Universities compete to hire the best teachers and researchers, and race to keep up with the latest lab and classroom technologies. But many, including the University of Toronto, are now paying greater attention to another important aspect of the student experience: how architecture and design can assist learning and create a stronger sense of community.
Gone are the days when students spent most of their study time alone in the library stacks. Today’s students more often engage in team projects and work collaboratively to solve real-world problems. That’s certainly true in the Faculty of Law, where students participate in moots – simulated court proceedings – that require them to work in teams and argue a case from all sides. “The more perspectives you have on a given issue, the more informed and more considered your opinion will be,” says Zachary al-Khatib, a third-year student. “Collaboration is essential to every part of the law school process.”
The Jackman Law Building, which opened last fall and has received almost $35 million in support from more than 600 alumni, gives students plenty of opportunities to meet and work together. Gian Medves, the interim chief law librarian at the Bora Laskin Law Library, notes that the library has 11 new group study rooms, all with views of the city and plenty of natural light. Because students often spend a lot of time in these rooms, they appreciate the aesthetic design elements, as well as the functional ones, says Stephanie Lewis, a second-year student. “One room has windows onto Philosopher’s Walk,” she observes. “Even if you’re there late, you can see the sun set.” Lewis also likes that several of the rooms have a whiteboard, which makes collaborating easier – especially for visual learners like her.
Creating spaces for collaboration and creativity generally means thinking at two different scales, says Jay Pooley, a lecturer at the Daniels Faculty of Architecture, Landscape, and Design. He calls them “retreat” and “meet.” The “retreat” scale is private and quiet, such as a study nook or carrel where students can read, research and form an argument before advancing to the “meet” scale to refine their position within a group, or debate it with others.
His view of what’s ideal for university students differs from the prevailing notion in many companies that workers are more likely to be creative and collaborate in offices “with one big open space where no one has their own desk.” This fails in some cases, says Pooley, because both universities and companies need to serve a number of different personalities and learning types – and various purposes. “Sometimes you need to have the ability to work quietly and focus, before bringing it into a larger, louder environment.”
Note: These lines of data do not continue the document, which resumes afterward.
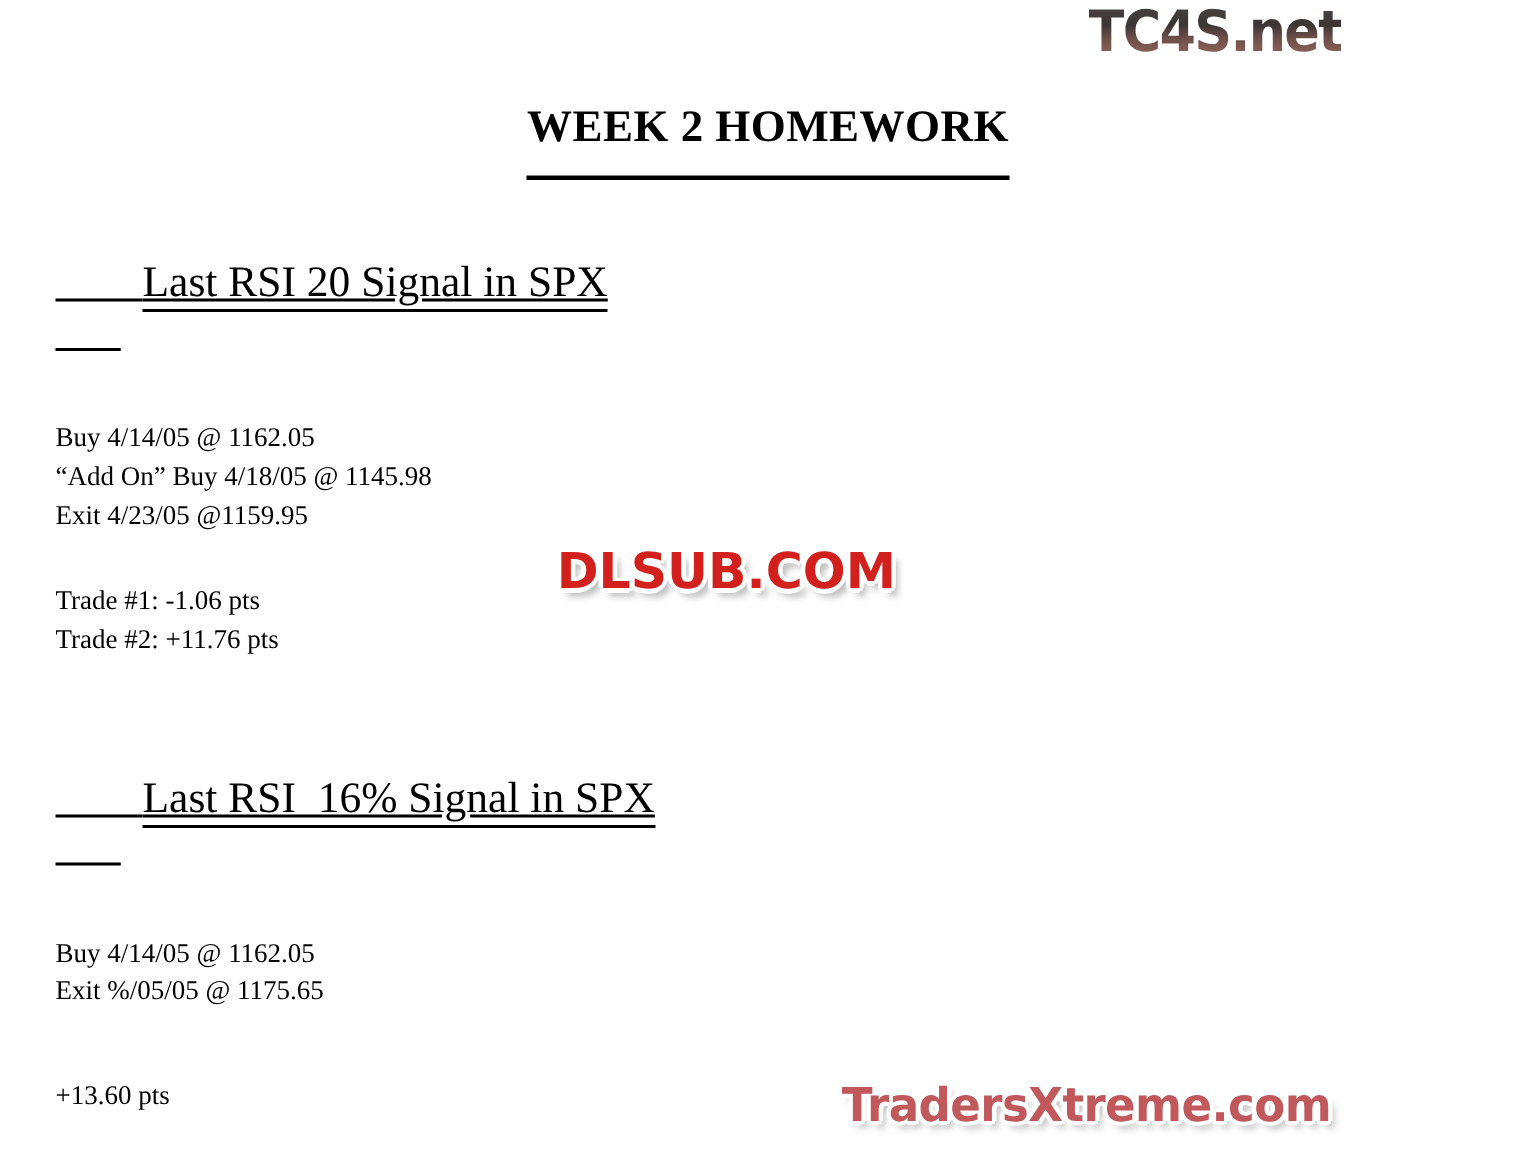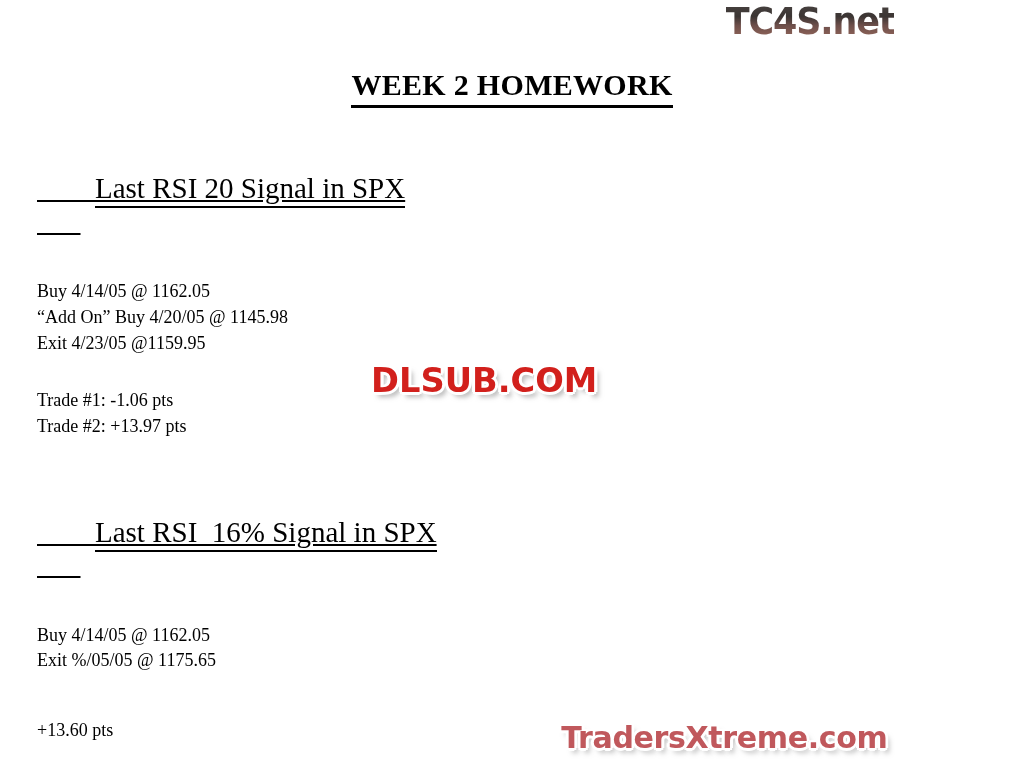"WEEK 2 HOMEWORK" .slide-title .u { padding-bottom: 4px -> 16px }
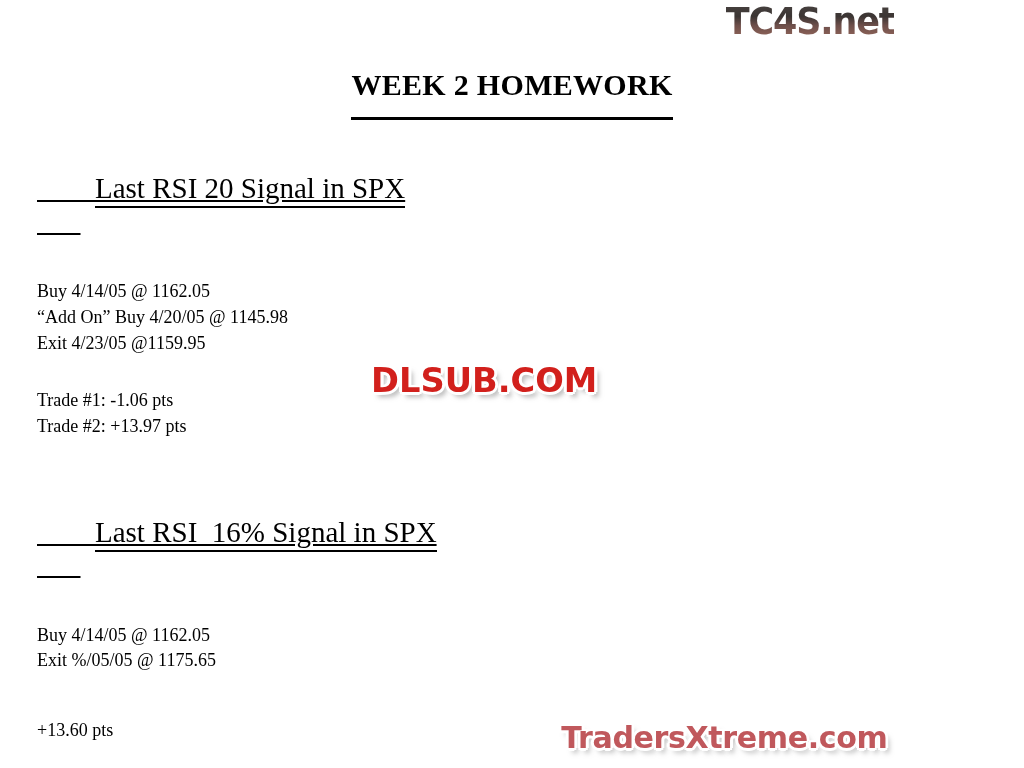"“Add On” Buy 4/20/05 @" div.para { text: 4/20/05 -> 4/18/05 }
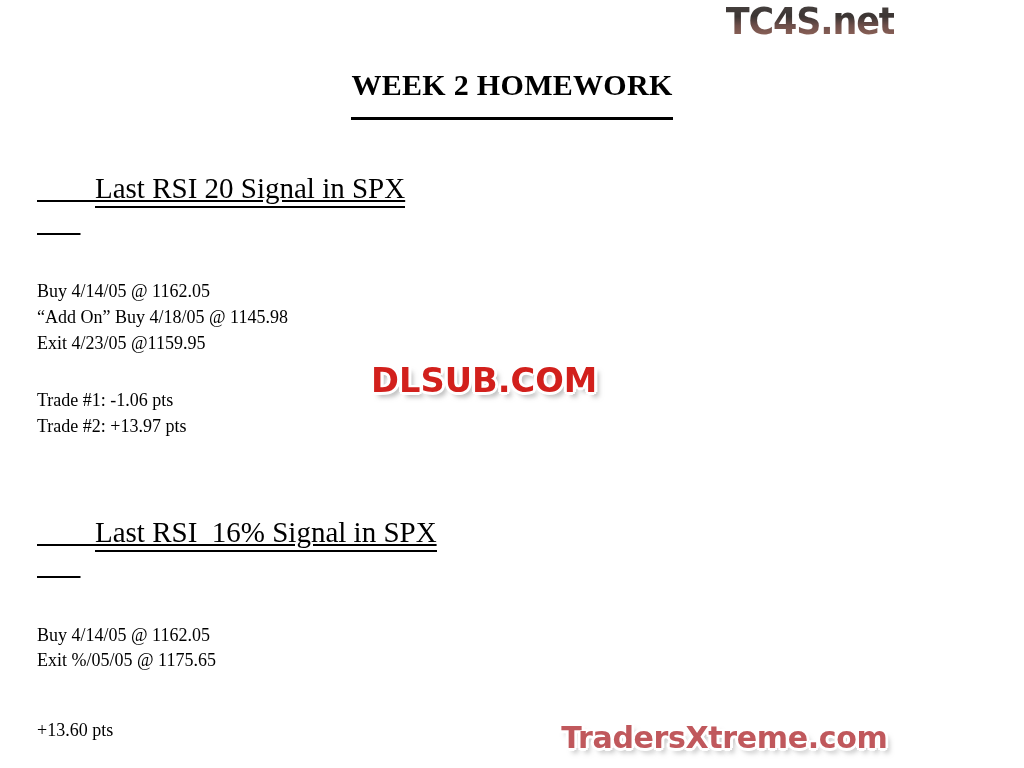"Trade #2: +13.97 pts" div.para { text: +13.97 -> +11.76 }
Collaboration occurs in formal work areas, but also in informal spaces such as cafés and lounges, where students hang out, forge connections and build a sense of community. “These spaces are really important to the proper functioning of the school from a mental health perspective,” says al-Khatib. Figuring out where to put more of them in the new building, besides the large atrium, remains a priority for both students and the faculty administration, adds Lewis.
Creating truly collaborative spaces means ensuring that they are open to everyone. Alexis Archbold, the faculty’s assistant dean, Juris Doctor program, notes that the Jackman Law Building is completely wheelchair accessible, and all new classrooms are equipped with assisted listening devices. It has 12 all-gender washrooms and heated walkways near entrances to melt snow. “For me, the accessible features are the building’s real highlights,” says Lewis. “I’m excited to see the faculty integrate them in all aspects of the student experience as we settle into our new space.”
Hal Jackman (BA 1953 Victoria, LLB 1956), a former U of T chancellor and lieutenant-governor of Ontario, made an extraordinary gift of $11 million to support the Jackman Law Building. The innovative facility has generated a total of $34.5 million in support from more than 600 alumni and friends.